Trois ans après, comment voyez-vous la France ?

J’ai constaté que la France est meurtrie. Avant de venir à Plérin, j’ai séjourné à Bordeaux et j’ai observé une fréquentation religieuse en baisse. Ceux qui ont la foi bien accrochée sont toujours présents. D’autres ne sont plus  là.

J’apprécie beaucoup la France. C’est le premier pays que j’ai visité en Europe. Je sens que l’Église est ici une famille et c’est important. Chacun est libre de pratiquer sa religion ou pas. En France, je me déplace souvent en utilisant Blabacar et dans les contacts que j’ai pu avoir avec les autres voyageurs, le courant est bien passé. La France est un pays accueillant.

Compte tenu du Covid, j’ai du attendre 3 ans avant de revenir, cela m’a manqué. C’est une joie de revenir chez vous. Ici, je sens que ma foi se ressource, notamment dans les lieux de pèlerinage comme Lourdes où j’étais présent le 15 août. 

Que signifie aujourd’hui être missionnaire en Afrique ? 

C’est porter le message du Christ sous toutes ses facettes. Ma vie doit être une mission. En me regardant vivre, les gens voient que je suis un autre Christ. C’est l’exemplarité de vie.

Etre missionnaire c’est dire non à la corruption, accepter de tendre la main à l’autre. Très vite, nous avons tendance à stigmatiser, or nous sommes tous enfants de Dieu.

Au Burkina, dans certains milieux, le message est difficilement accueilli. Nous devons accepter d’avoir le coeur ouvert pour une réconciliation nationale et savoir pardonner.
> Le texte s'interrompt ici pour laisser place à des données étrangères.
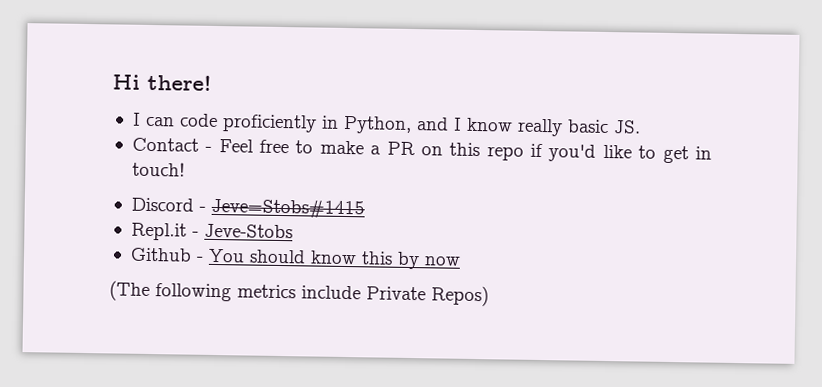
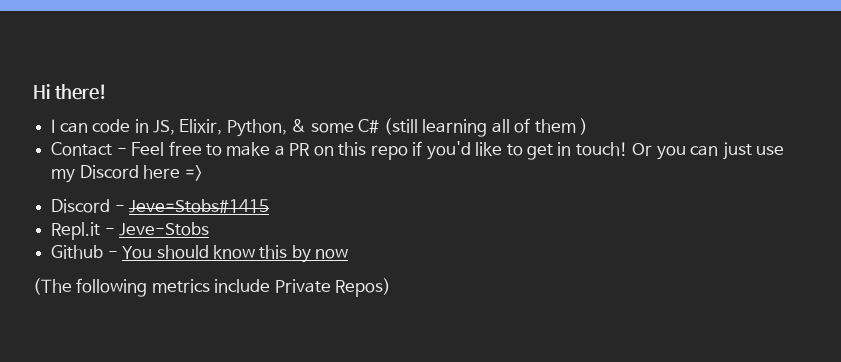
- I can code proficiently in Python, and I know really basic JS.
+ I can code in JS, Elixir, Python, & some C# (still learning all of them )
+ Or you can just use my Discord here =>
Comment être missionnaire en France ? 

C’est dire oui à la pratique religieuse, être exemplaire dans sa vie, afficher clairement ses convictions dans le domaine politique, économique. En France, on fait attention à ne pas afficher ses convictions religieuses. Les gens ont peur de se montrer sous leur visage de chrétiens. Nous devons être des témoins de l’impact qu’a sur nous le message d’amour du Christ. Etre chrétien, c’est dire « je suis amoureux du Christ ». Or, dans la vie courante, on ne cache pas son amour pour quelqu’un.

Avez-vous un message pour les paroissiens ? 

Je voudrais les remercier de l’accueil que me réservent ici le Père Roland, l’équipe du presbytère et tous les paroissiens de manière générale. Pendant trois ans, vous m’avez manqué et c’est avec beaucoup d’enthousiasme et de joie que je reviens quelques jours parmi vous. Restez unis dans la foi, témoignez au yeux du monde que nous sommes aimés de Dieu.

Propos recueillis par Patrick BÉGOS.